The charge that the guerrillas mirrored their adversaries was not only made by those outside of the armed struggle. In 1978, Mahler and the former RAF member Jürgen Bäcker asserted that just as the left had responded with outrage to the massacre of civilians in Vietnam, so too should it condemn the RAF’s killing of hostages and innocent bystanders. Those who perpetrate such acts, they charged, “betray our ideals and themselves.”153 Baumann described his renunciation of violence in the mid 1970s as the choice of “love” over “terror.” He concluded from his years in the underground: “For me, the whole time it was a question of creating human values, which didn’t exist in capitalism. . . . And you’ll be better doing that than bombing society and creating the same rigid figures of hatred at the end.”154

In the mid 1980s, additional guerrillas in and out of prison broke with the RAF and issued stunning public criticisms of the armed struggle. These so-called
Aussteiger
(“drop-outs,” roughly translated) confirmed much of what the RAF’s critics had been saying for years. Siegfried Haag was captured in 1976, convicted of conspiracy to commit murder, and sentenced to fifteen years in prison. In 1986, an interviewer asked if he now recognized that terrorism could cause “unending suffering, because the victims also have families, lovers, friends?” Haag replied: “My current thoughts run in that direction.

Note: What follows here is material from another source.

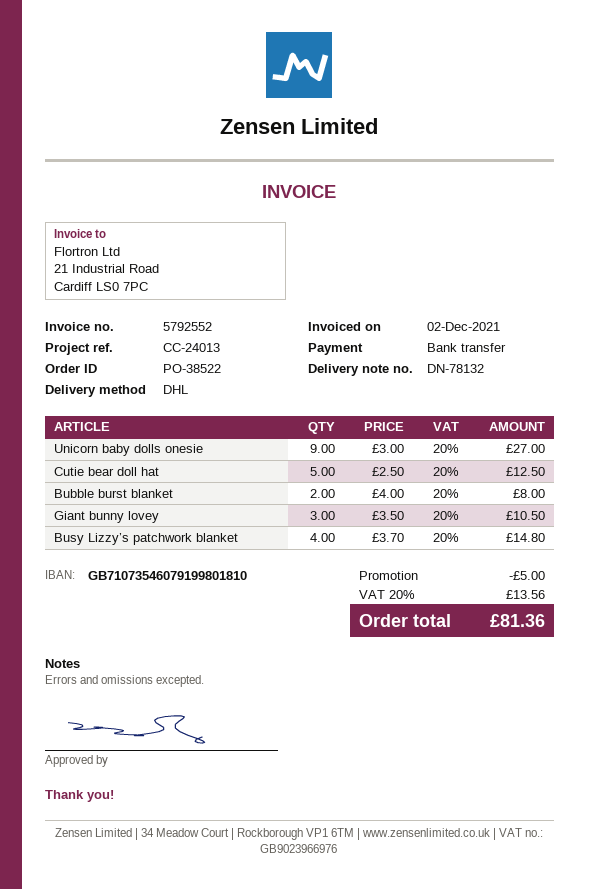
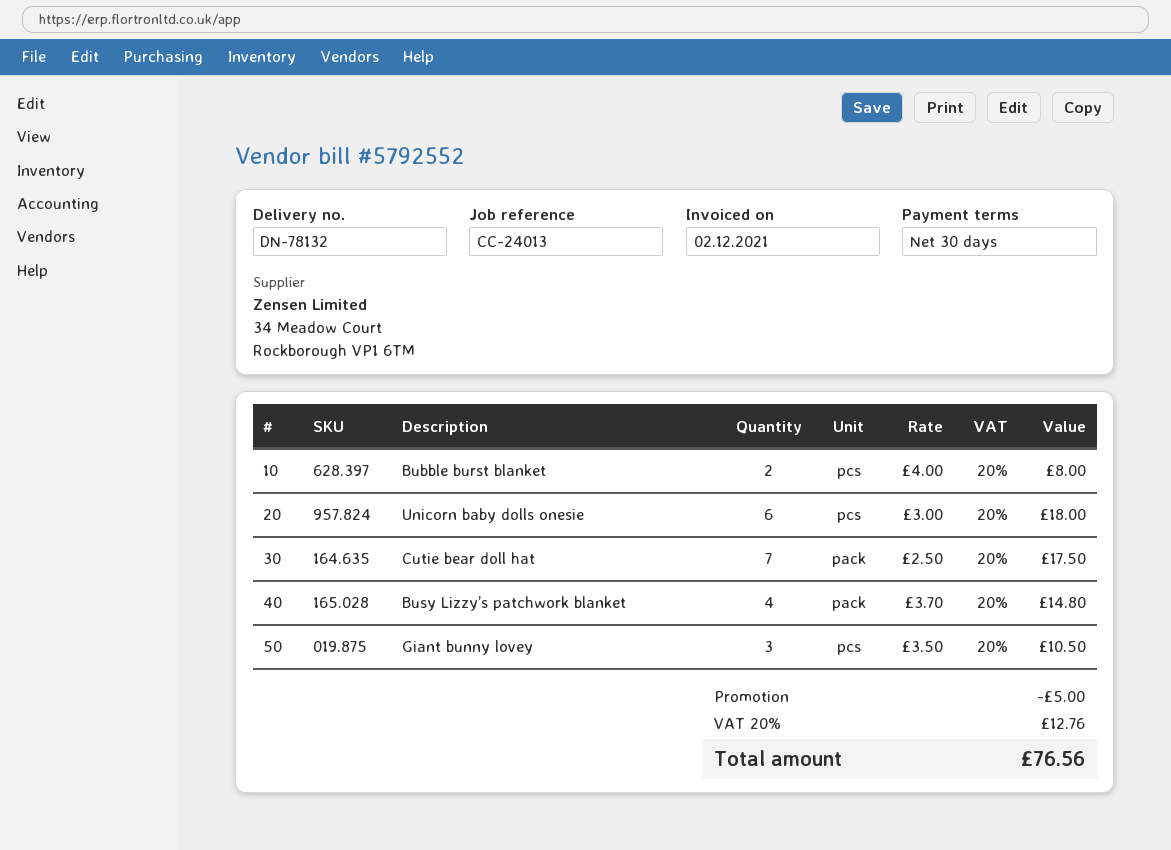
Unicorn baby dolls onesie: 9 x 3.00 = 27.00 -> 6 x 3.00 = 18.00
Cutie bear doll hat: 5 x 2.50 = 12.50 -> 7 x 2.50 = 17.50
tax: 20% = 13.56 -> 20% = 12.76
total: 81.36 -> 76.56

That is: the experience that a violent act can always kill a human being, but that his death lies beyond the mere function that he performs.”155 Baptist Ralf Friedrich went underground in 1977 and was for three years among the RAF’s new “hard core.” He left the group in 1980 and then lived in East Germany working in a paper factory with his partner and fellow RAF member Sigrid Sternebeck.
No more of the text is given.